Why our continued use of fossil fuels is creating a financial time bomb:

We know roughly how much more carbon dioxide we can put into the atmosphere before we exceed our climate goals—limiting warming to 1.5° to 2° C above pre-industrial temperatures. From that, we can figure out how much more fossil fuel we can burn before we emit that much carbon dioxide. But when you compare those numbers with our known fossil fuel reserves, things get jaw-dropping.

To reach our climate goals, we'll need to leave a third of the oil, half of the natural gas, and nearly all the coal we're aware of sitting in the ground, unused.

Yet we have—and are still building—infrastructure that is predicated on burning far more than that: mines, oil and gas wells, refineries, and the distribution networks that get all those products to market; power plants, cars, trains, boats, and airplanes that use the fuels. If we're to reach our climate goals, some of those things will have to be intentionally shut down and left to sit idle before they can deliver a return on the money they cost to produce.

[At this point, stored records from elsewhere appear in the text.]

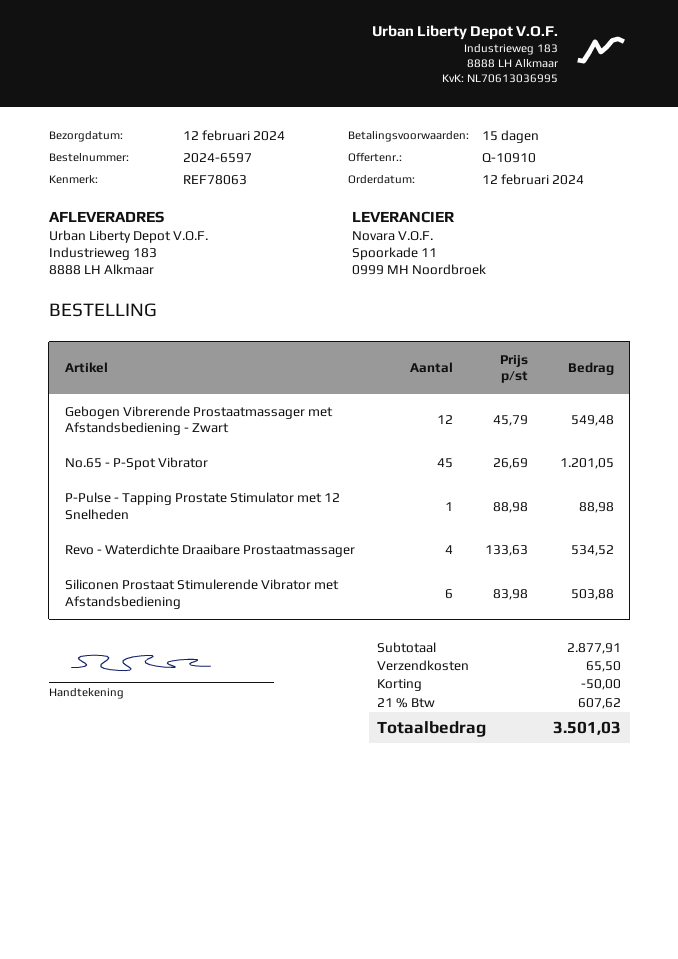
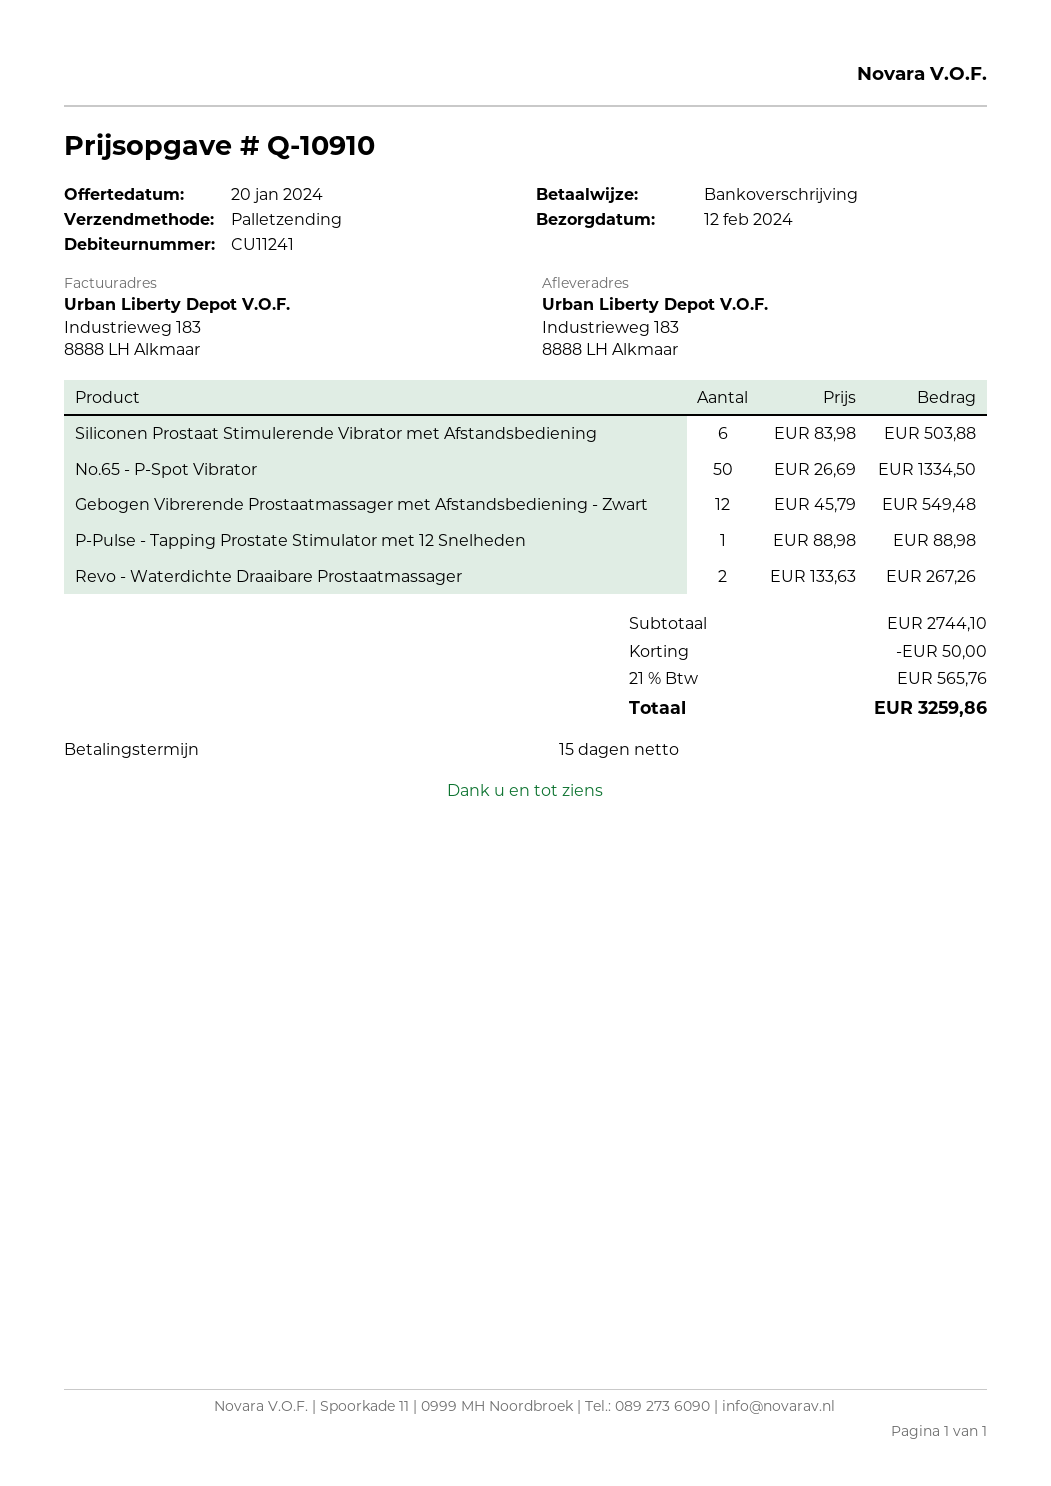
No.65 - P-Spot Vibrator: 45 x 26.69 = 1201.05 -> 50 x 26.69 = 1334.50
Revo - Waterdichte Draaibare Prostaatmassager: 4 x 133.63 = 534.52 -> 2 x 133.63 = 267.26
subtotal: 2877.91 -> 2744.10
shipping: 65.50 -> none
tax: 21% = 607.62 -> 21% = 565.76
total: 3501.03 -> 3259.86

But it's not just physical capital that will cause problems if we decide to get serious about addressing climate change. We have workers who are trained to use all of the idled hardware, companies that treat the fuel reserves and hardware as an asset on their balance sheets, and various contracts that dictate that the reserves can be exploited.

Collectively, you can think of all of these things as assets—assets that, if we were to get serious about climate change, would see their value drop to zero. At that point, they'd be termed "stranded assets," and their stranding has the potential to unleash economic chaos on the world.

Do you agree with this arguably pessimistic assessment of the situation, and have we already run out of time to take the action necessary to avoid exceeding climate goals? Criticism is easy, but what solutions do you have to the problem?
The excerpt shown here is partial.